(AVAILABLE DATA Opens)

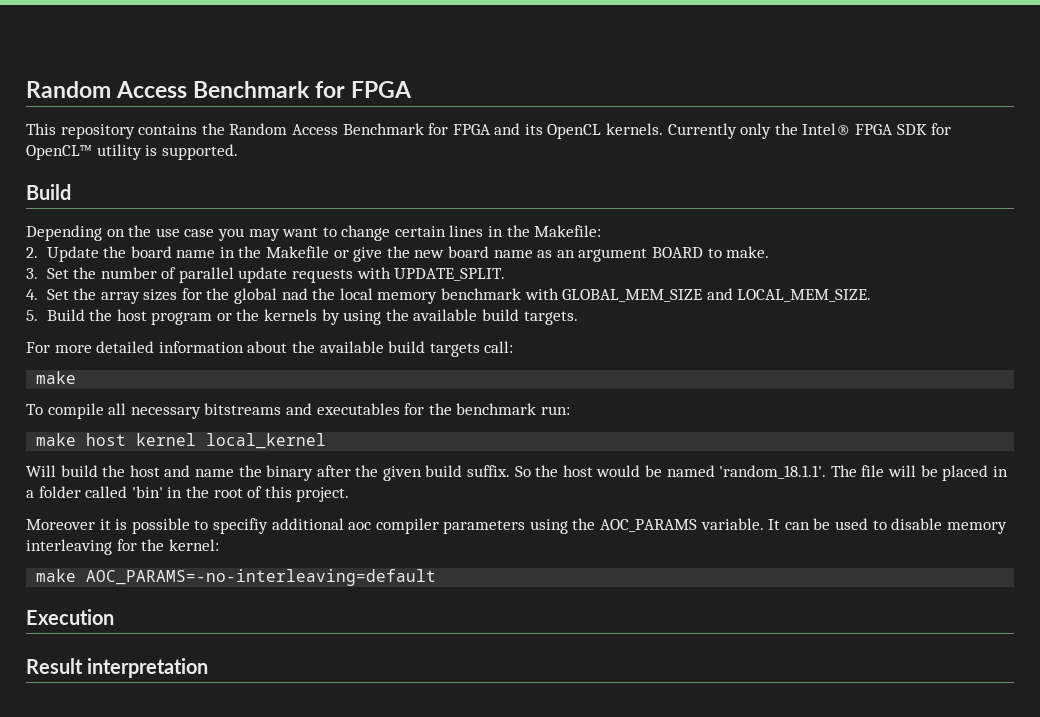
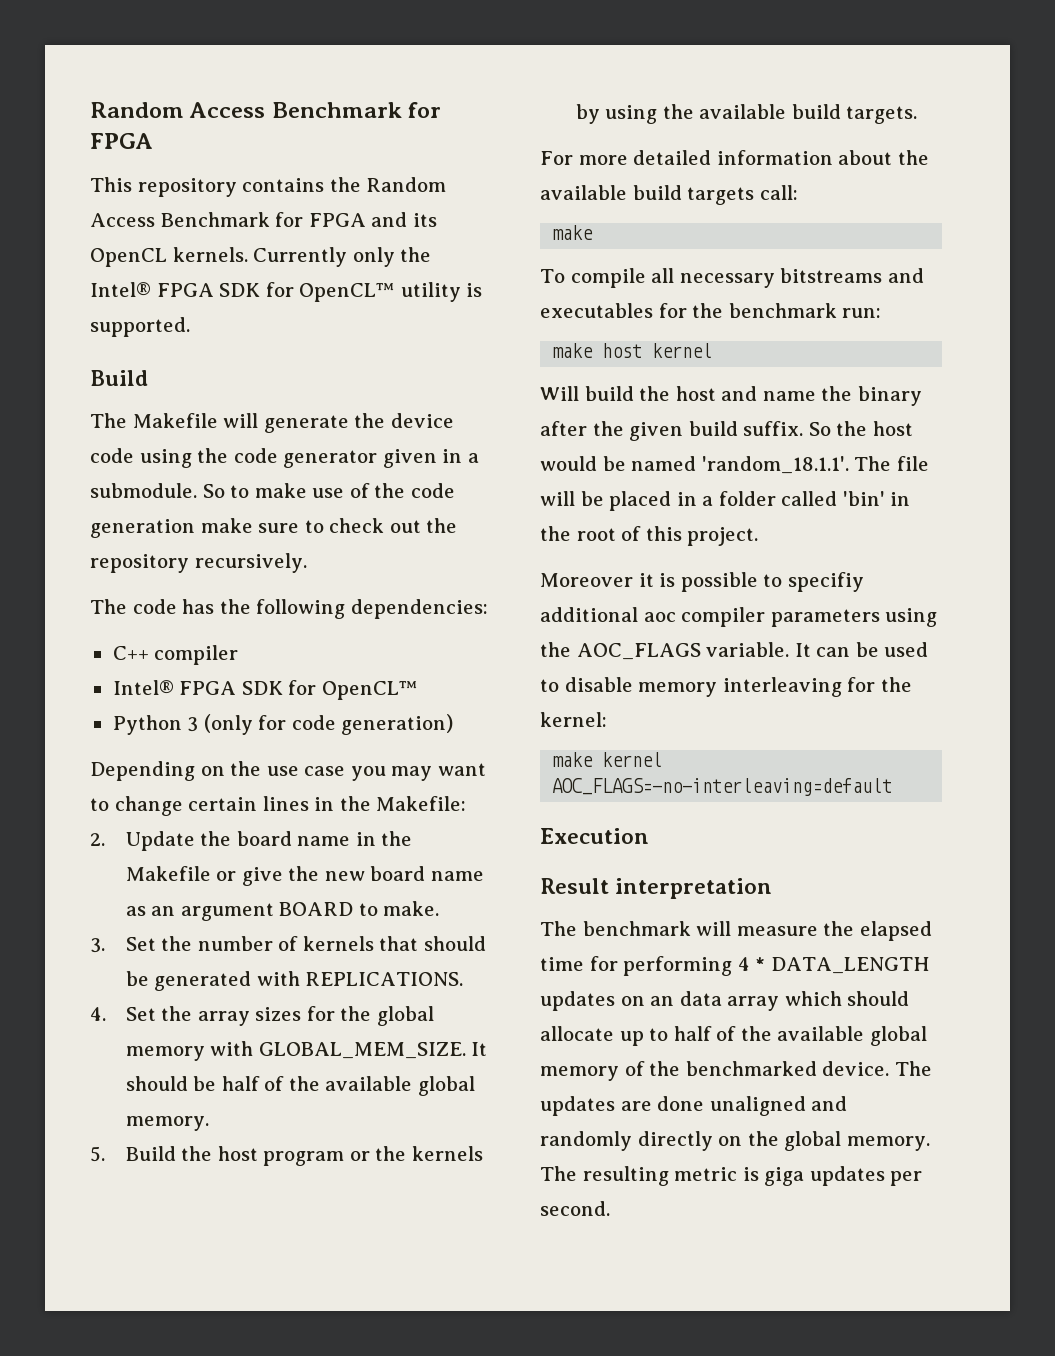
(71, 192) none -> [90,413,454,433] [90,448,479,468] [90,483,455,498] [90,518,458,538] [90,553,307,573] [90,599,488,619] [112,645,239,665] [112,680,418,700] [112,714,454,735] // The Makefile will generate the device code using the code generator given in a submodule. So to make use of the code generation make sure to check out the repository recursively. // The code has the following dependencies: // C++ compiler // Intel® FPGA SDK for OpenCL™ // Python 3 (only for code generation)
[178,267,506,283] parallel update requests with UPDATE_SPLIT. -> [302,936,486,951] [125,971,464,991] kernels that should be generated with REPLICATIONS.
[281,288,872,304] nad the local memory benchmark with GLOBAL_MEM_SIZE and LOCAL_MEM_SIZE. -> [125,1041,488,1061] [125,1076,475,1096] [125,1116,209,1131] memory with GLOBAL_MEM_SIZE. It should be half of the available global memory.
[206,433,327,449] local_kernel -> (713, 350) none
[600,519,698,532] AOC_PARAMS -> [576,643,701,660] AOC_FLAGS
[86,569,437,586] AOC_PARAMS=-no-interleaving=default -> [602,752,663,767] [552,778,893,796] kernel AOC_FLAGS=-no-interleaving=default
(209, 668) none -> [540,921,932,941] [540,956,929,976] [540,991,910,1011] [540,1026,927,1046] [540,1061,932,1081] [540,1096,848,1116] [540,1131,930,1151] [540,1166,923,1186] [540,1201,610,1216] // The benchmark will measure the elapsed time for performing 4 * DATA_LENGTH updates on an data array which should allocate up to half of the available global memory of the benchmarked device. The updates are done unaligned and randomly directly on the global memory. The resulting metric is giga updates per second.

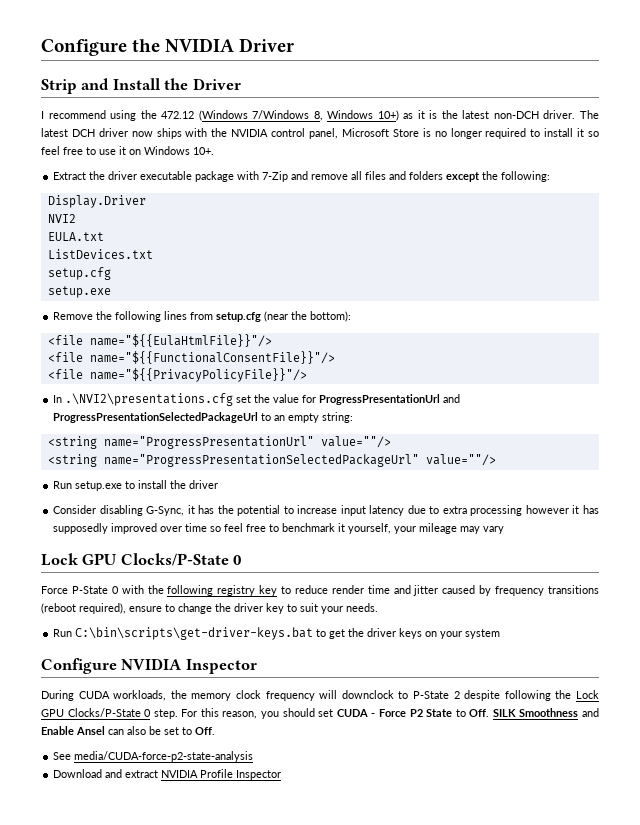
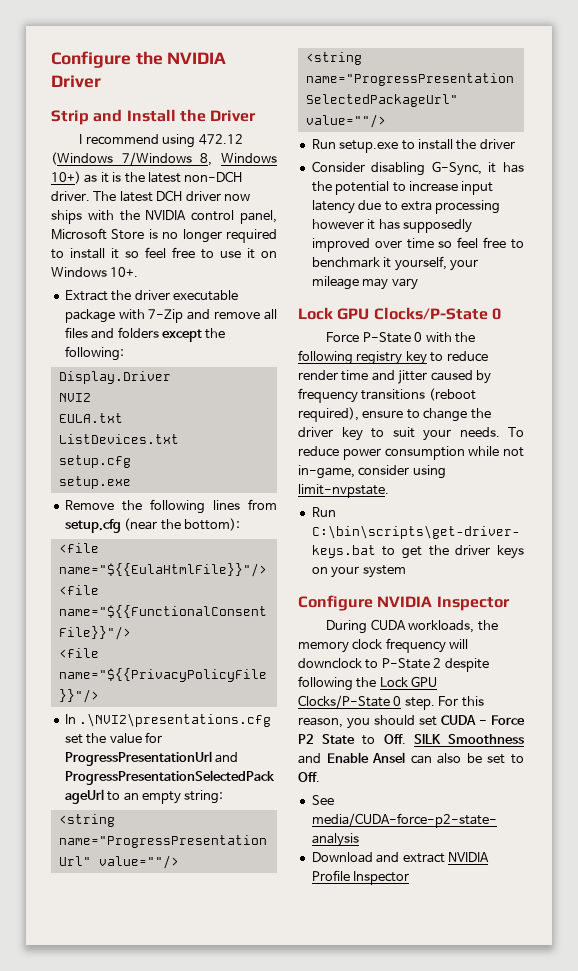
[140,110,157,119] the -> (196, 141) none
(378, 607) none -> [508,427,525,437] [298,446,524,460] [298,465,446,479] [298,484,389,498] To reduce power consumption while not in-game, consider using limit-nvpstate.

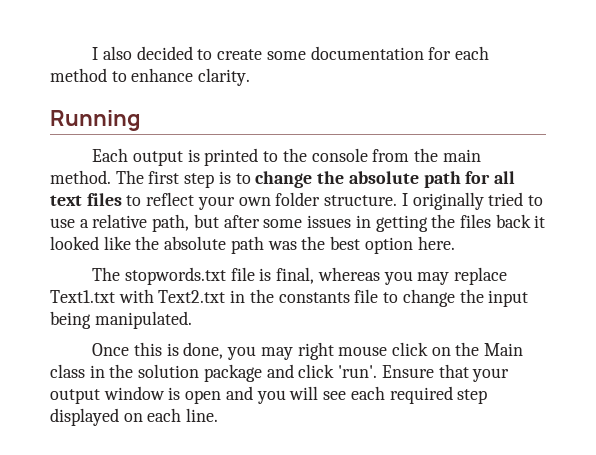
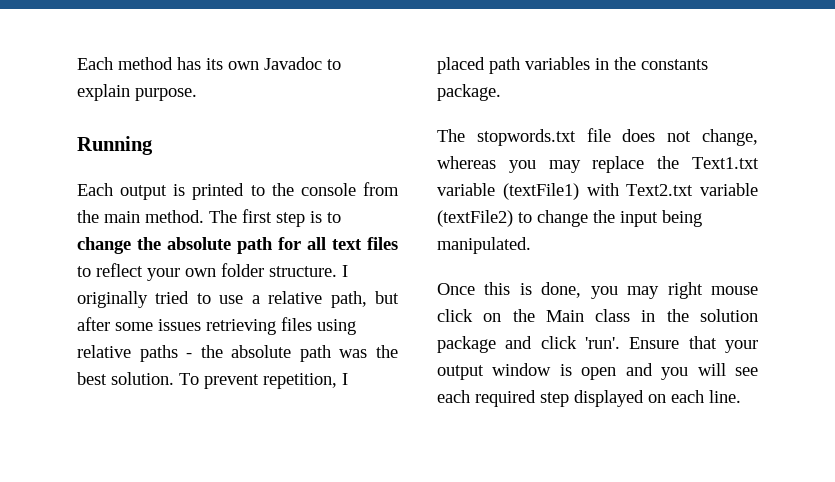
[92,46,490,60] [50,68,251,86] I also decided to create some documentation for each method to enhance clarity. -> [77,57,341,70] [77,84,197,101] Each method has its own Javadoc to explain purpose.
[355,214,546,232] [50,236,131,250] in getting the files back it looked like -> [206,317,356,335] [77,345,193,362] retrieving files using relative paths -
[364,236,455,254] option here. -> [111,372,348,389] [437,57,708,74] [437,84,501,101] solution. To prevent repetition, I placed path variables in the constants package.
[259,267,315,284] is final, -> [622,129,758,146] does not change,
[50,289,379,303] Text1.txt with Text2.txt in the constants file -> [657,156,759,169] [437,183,758,200] [437,210,513,227] the Text1.txt variable (textFile1) with Text2.txt variable (textFile2)

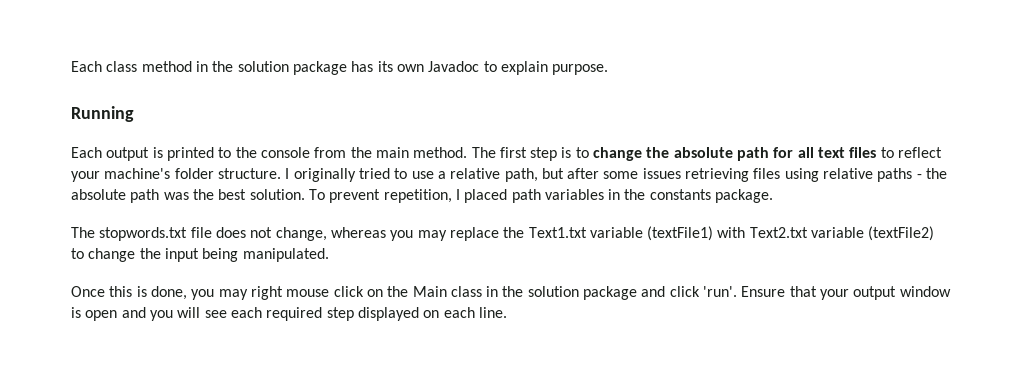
[77,57,173,70] Each method -> [71,61,347,75] Each class method in the solution package
[185,268,216,277] own -> [104,168,171,179] machine's

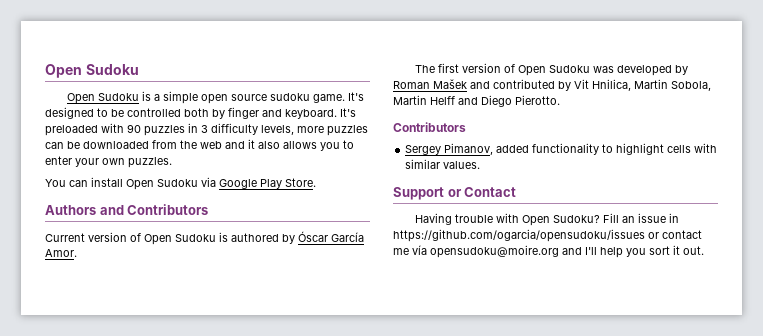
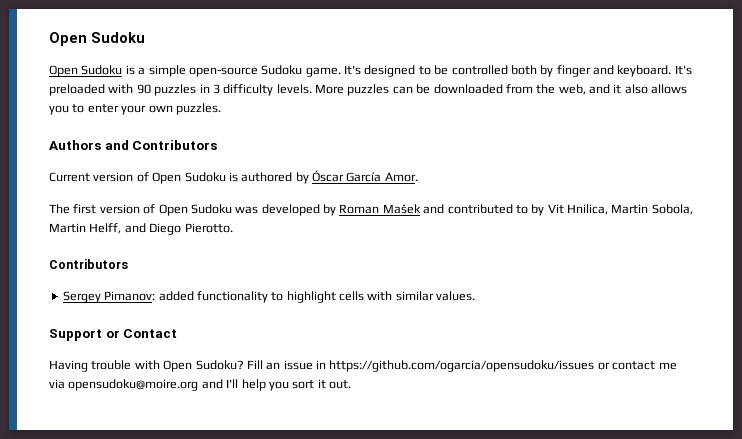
[201,93,311,104] open source sudoku -> [188,65,303,77] open-source Sudoku
[261,125,324,135] levels, more -> [276,84,344,94] levels. More
[200,141,222,149] web -> [558,84,586,95] web,
[45,177,316,190] // You can install Open Sudoku via Google Play Store. -> (221, 109) none
(555, 84) none -> [515,205,528,214] to
[430,96,455,105] Helff -> [89,223,122,234] Helff,
[444,143,494,155] Pimanov, -> [104,291,156,301] Pimanov:
[412,245,427,255] vía -> [49,379,65,389] via

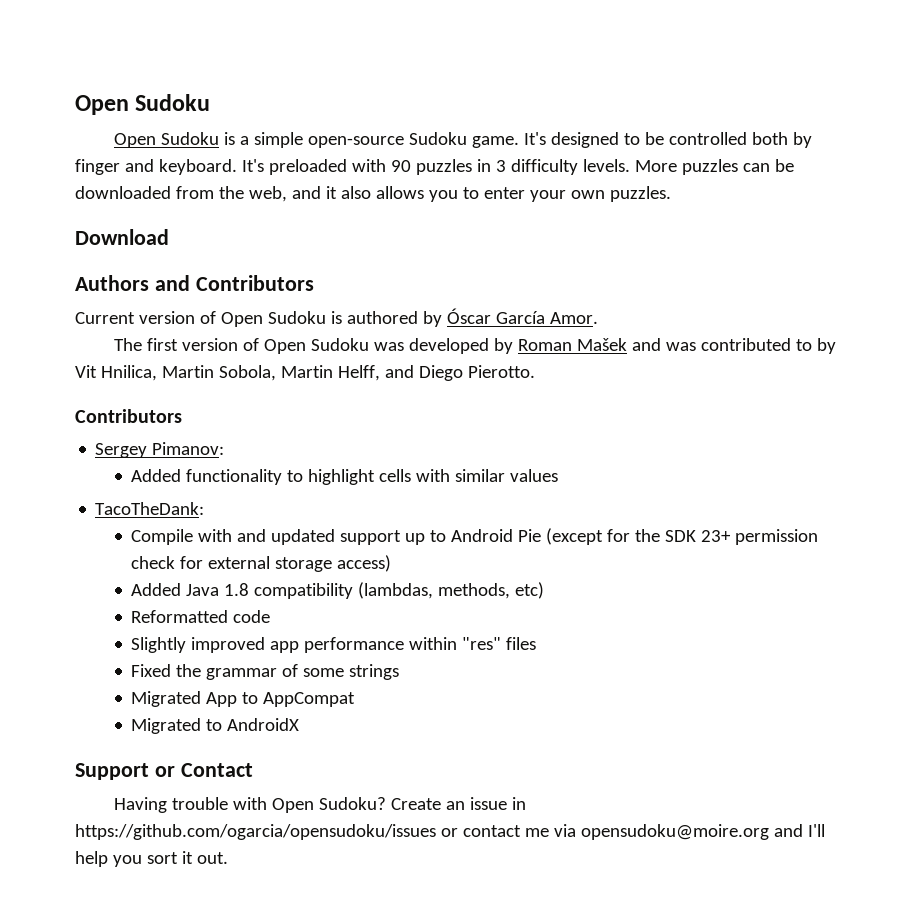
(221, 109) none -> [75,229,169,245] // Download
(445, 209) none -> [665,342,696,351] was
[158,291,194,301] added -> [131,469,182,482] // Added
[436,291,476,301] values. -> [510,469,559,482] [95,502,205,515] [131,528,819,545] [131,555,392,572] [131,582,545,599] [131,610,271,623] [131,637,537,653] [131,664,400,680] [131,691,356,707] [131,718,300,734] values // TacoTheDank: // Compile with and updated support up to Android Pie (except for the SDK 23+ permission check for external storage access) // Added Java 1.8 compatibility (lambdas, methods, etc) // Reformatted code // Slightly improved app performance within "res" files // Fixed the grammar of some strings // Migrated App to AppCompat // Migrated to AndroidX
[246,360,263,369] Fill -> [390,798,441,810] Create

(AVAILABLE DATA Closes)

--- REQUIRED ACTION ---
Count how many lines above include the word "Sudoku" and answer with that figure only.

--- EXPECTED OUTPUT ---
2